Task |
Your answer must consist of exactly the lines below, starting with the line with "-17,7 +17,7 @@" and going on through the line with "top:7px; color:#fff; font-size:14px;", and nothing else.

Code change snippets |
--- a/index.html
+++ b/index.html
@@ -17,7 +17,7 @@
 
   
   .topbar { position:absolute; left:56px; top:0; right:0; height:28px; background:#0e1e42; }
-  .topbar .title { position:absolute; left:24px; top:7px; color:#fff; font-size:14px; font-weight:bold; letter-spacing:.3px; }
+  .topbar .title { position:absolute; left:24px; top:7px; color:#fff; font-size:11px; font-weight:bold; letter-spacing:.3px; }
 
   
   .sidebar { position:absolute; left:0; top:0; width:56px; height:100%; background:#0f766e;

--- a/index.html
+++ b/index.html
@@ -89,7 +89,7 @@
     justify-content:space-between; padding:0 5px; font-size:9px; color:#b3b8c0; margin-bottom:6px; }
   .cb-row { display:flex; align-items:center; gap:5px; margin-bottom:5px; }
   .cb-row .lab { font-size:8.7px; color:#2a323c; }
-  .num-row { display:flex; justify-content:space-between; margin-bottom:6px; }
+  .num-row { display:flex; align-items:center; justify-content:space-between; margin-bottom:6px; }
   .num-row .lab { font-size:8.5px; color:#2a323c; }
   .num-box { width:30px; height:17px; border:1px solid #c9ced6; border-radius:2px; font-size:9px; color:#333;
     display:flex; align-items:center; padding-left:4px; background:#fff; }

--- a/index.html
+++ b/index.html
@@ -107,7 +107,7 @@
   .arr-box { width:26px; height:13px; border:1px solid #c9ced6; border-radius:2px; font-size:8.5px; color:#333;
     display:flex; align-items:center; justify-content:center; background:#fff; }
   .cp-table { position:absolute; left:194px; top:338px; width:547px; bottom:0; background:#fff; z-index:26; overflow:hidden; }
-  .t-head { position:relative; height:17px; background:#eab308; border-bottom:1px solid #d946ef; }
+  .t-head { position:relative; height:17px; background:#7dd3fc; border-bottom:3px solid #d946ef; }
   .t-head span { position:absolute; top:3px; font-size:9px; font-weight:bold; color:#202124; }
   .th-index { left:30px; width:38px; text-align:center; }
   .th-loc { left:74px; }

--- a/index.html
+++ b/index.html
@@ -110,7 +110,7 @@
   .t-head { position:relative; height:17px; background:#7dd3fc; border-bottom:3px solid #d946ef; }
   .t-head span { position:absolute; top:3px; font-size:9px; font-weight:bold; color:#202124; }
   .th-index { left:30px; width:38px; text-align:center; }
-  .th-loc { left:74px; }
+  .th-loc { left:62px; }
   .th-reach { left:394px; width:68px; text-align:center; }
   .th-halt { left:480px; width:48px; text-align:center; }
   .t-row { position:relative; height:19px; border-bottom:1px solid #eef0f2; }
* * *
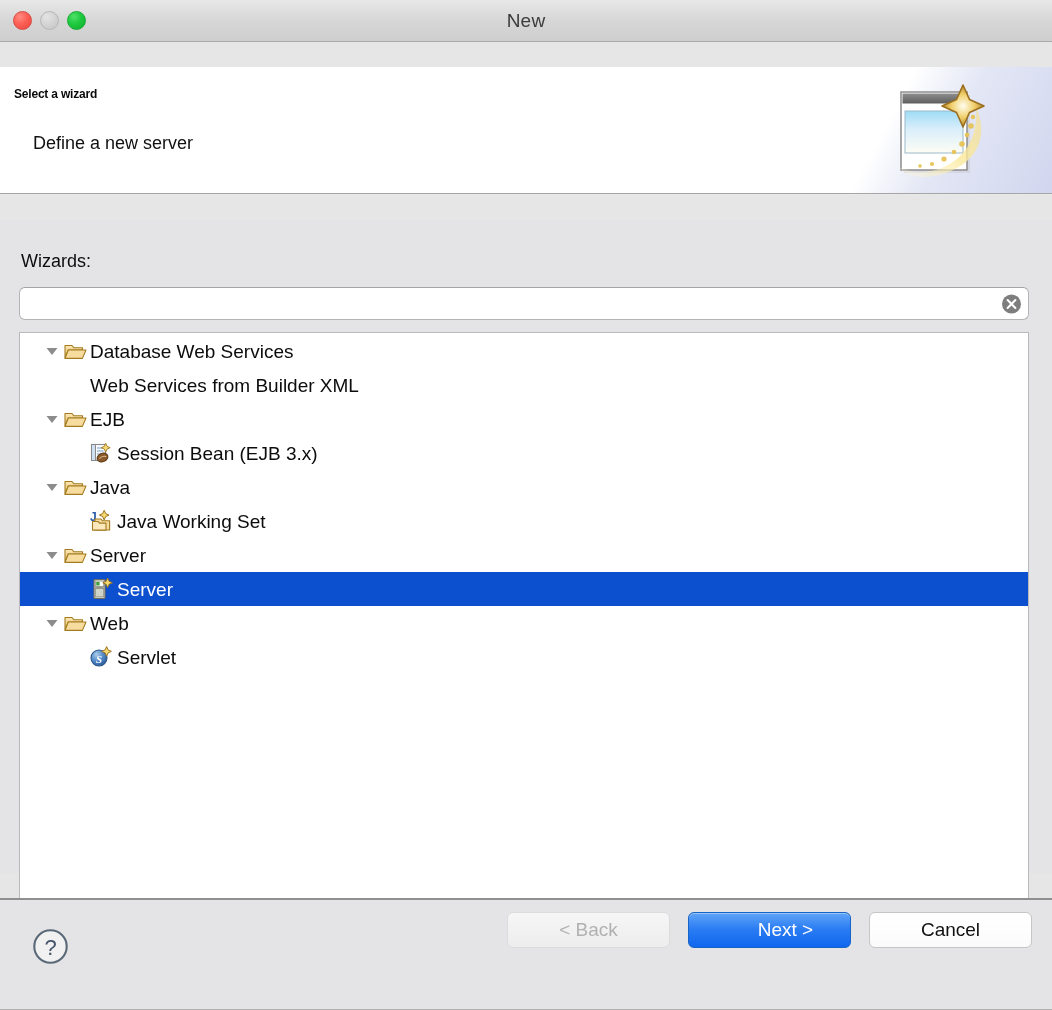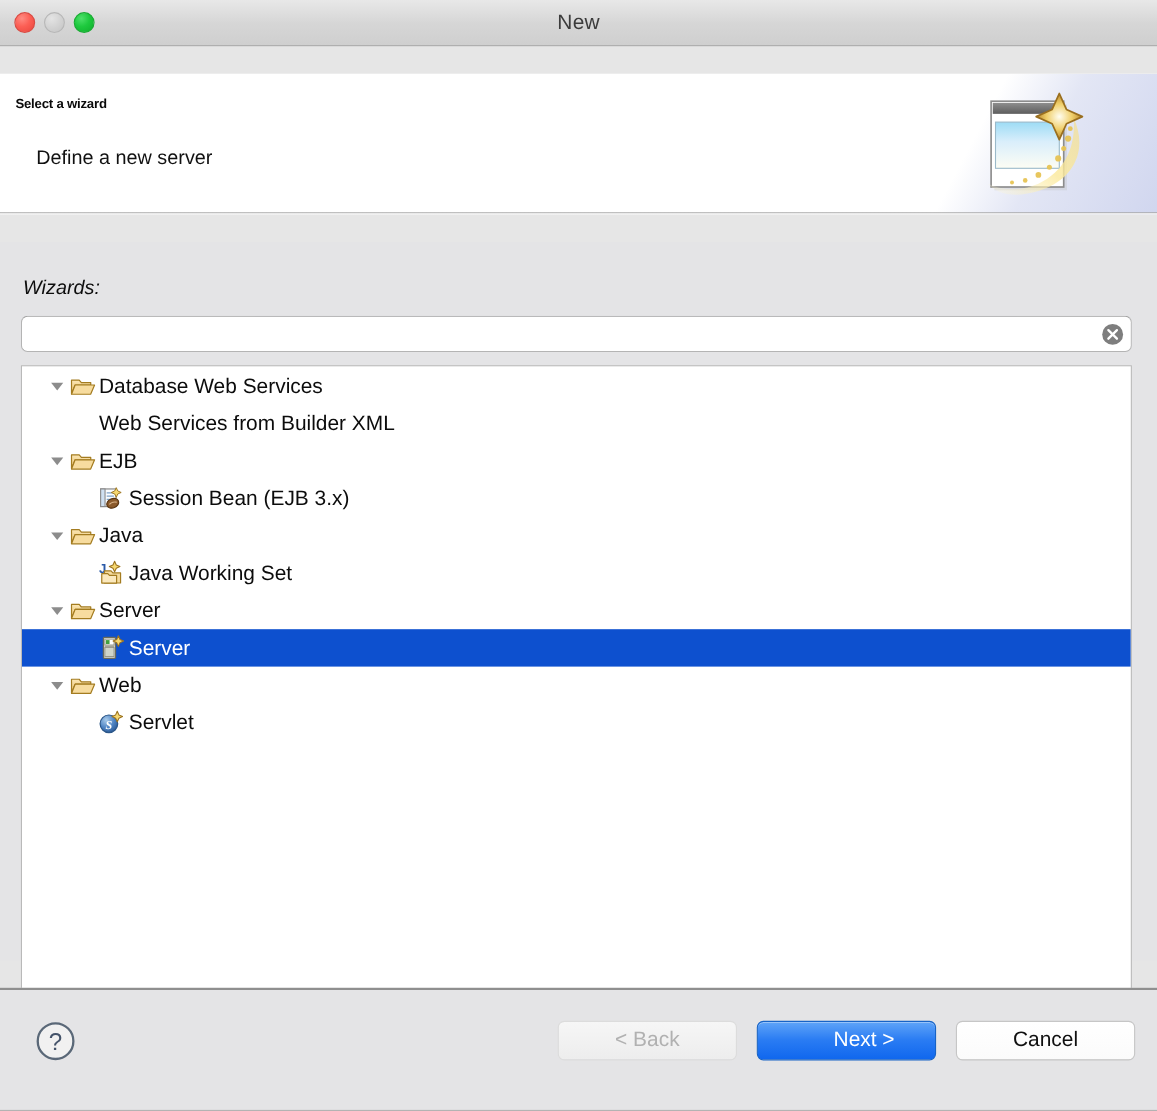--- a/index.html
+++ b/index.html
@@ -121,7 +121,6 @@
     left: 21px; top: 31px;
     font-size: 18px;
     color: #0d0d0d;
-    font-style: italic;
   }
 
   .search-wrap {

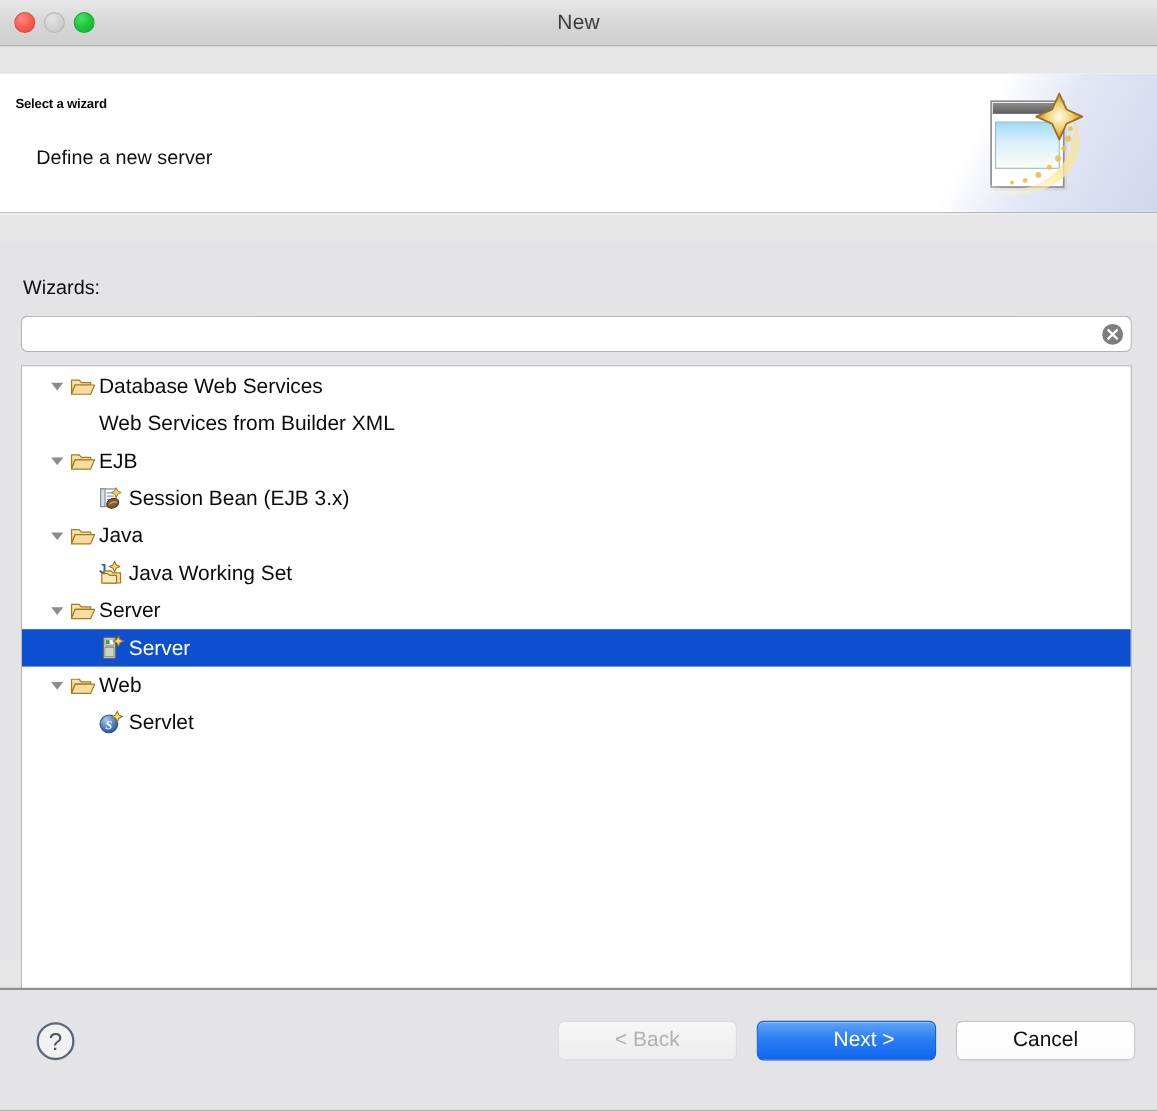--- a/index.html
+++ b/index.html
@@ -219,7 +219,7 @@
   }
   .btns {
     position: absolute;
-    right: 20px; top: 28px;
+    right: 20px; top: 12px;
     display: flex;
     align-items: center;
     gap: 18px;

Answer for this exercise |
@@ -17,7 +17,7 @@
 
   
   .topbar { position:absolute; left:56px; top:0; right:0; height:28px; background:#0e1e42; }
-  .topbar .title { position:absolute; left:24px; top:7px; color:#fff; font-size:14px; font-weight:bold; letter-spacing:.3px; }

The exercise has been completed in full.